In this regrad, Jana Vojnárová's paintings, collages and drawings are for many viewrs probably an escape from the cruelty and fleeing elusiveness of the surrounding world, into the ethereality of figurative situations, melting into the tonal poetics of dream image spaces. Her figures and their encounters do not take place in the unstoppable linearity of our lives, but, on the contrary, they simply melancholically last, out of focus on the physical necessities of material reality. Like the unfolding and folding of a butterfly's wings, the elements of her compositions are always a variable process of composing, in which the process of creating collages, used as sketches through which the elements from object and bodily visual reality enter the author's pictorial world is essential. After all, aren't these thin areas of canvas and paper an analogy to the wings with which the painter tries to fly away from the banality and cruelty of our lives? It would be a nice idea, but there is a fundamental difference - unlike the poor butterflies, she can really do it, at least for a while, as well as her viewers.

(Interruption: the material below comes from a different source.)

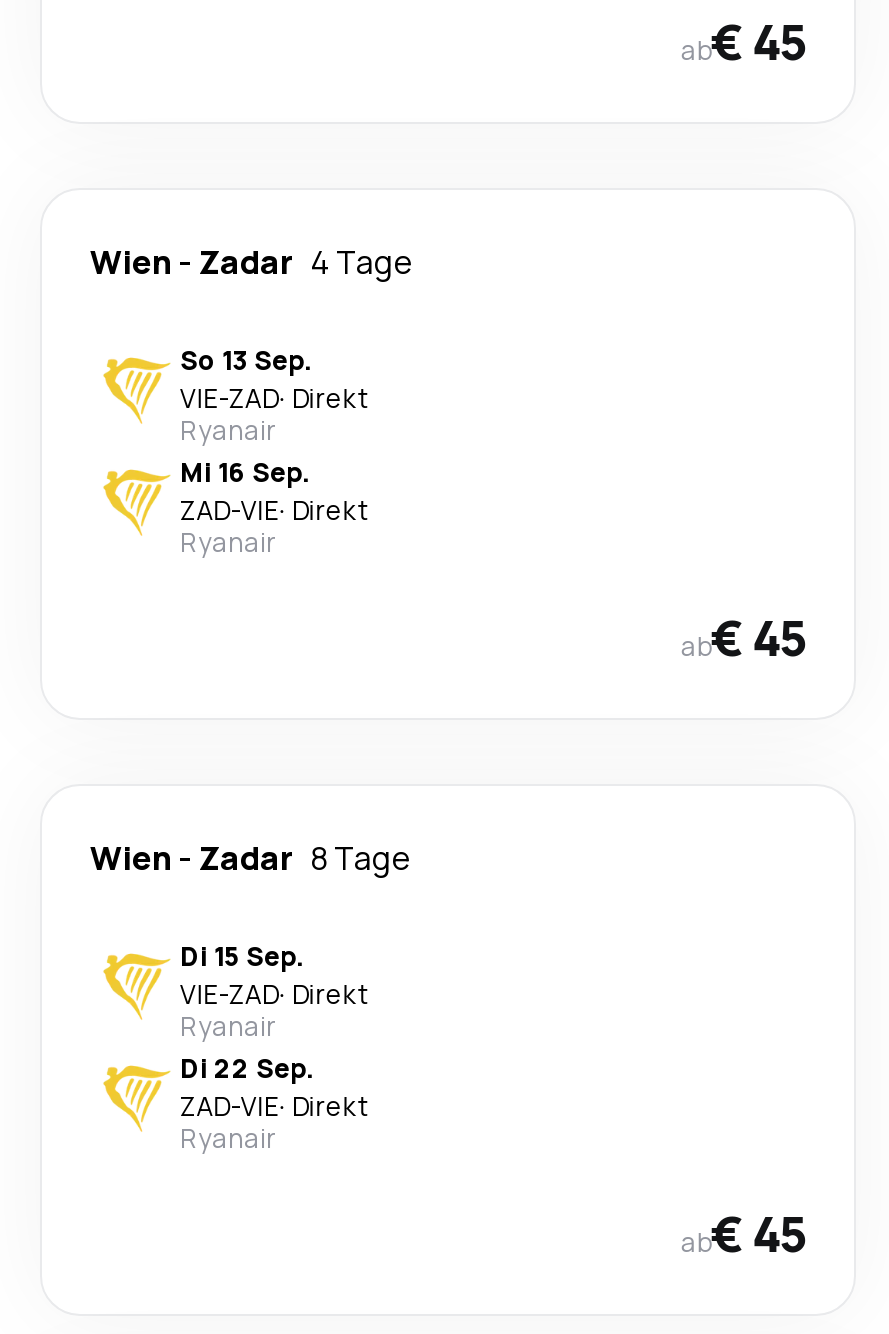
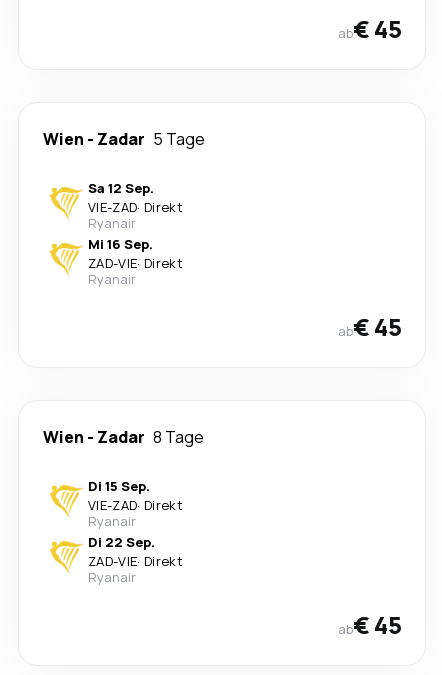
- Wien - Zadar 4 Tage
+ Wien - Zadar 5 Tage

- So 13 Sep.
+ Sa 12 Sep.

Colors are not only a very useful tool for insects to hide or emphasize their presence. In the case of pictorial encounters of Jana Vojnárová's characters, they also play a crucial role, as physicality, moments of encounter or penetration and mere stay are not emphasized by mere modeling, but turn into dialogues of colored clouds reflecting the psychological and compositional nuances of that beautiful world elsewhere. Yet from our immersion in these colorful mists, we must someday emerge back into the gross civility of our reality. At least at the moment when we step out of the gallery space or when its echoes disappear from us. It is a matter of course that we often associate with art, a moment of refreshment and upliftment, followed by another dose of life's pitfalls. But perhaps the quality of how the artist can tune these transitions back and forth, between spaces of imagination and places of existence, plays a bigger role for his viewers. Just as butterflies choose their landing sites and air currents too reach yet another destination.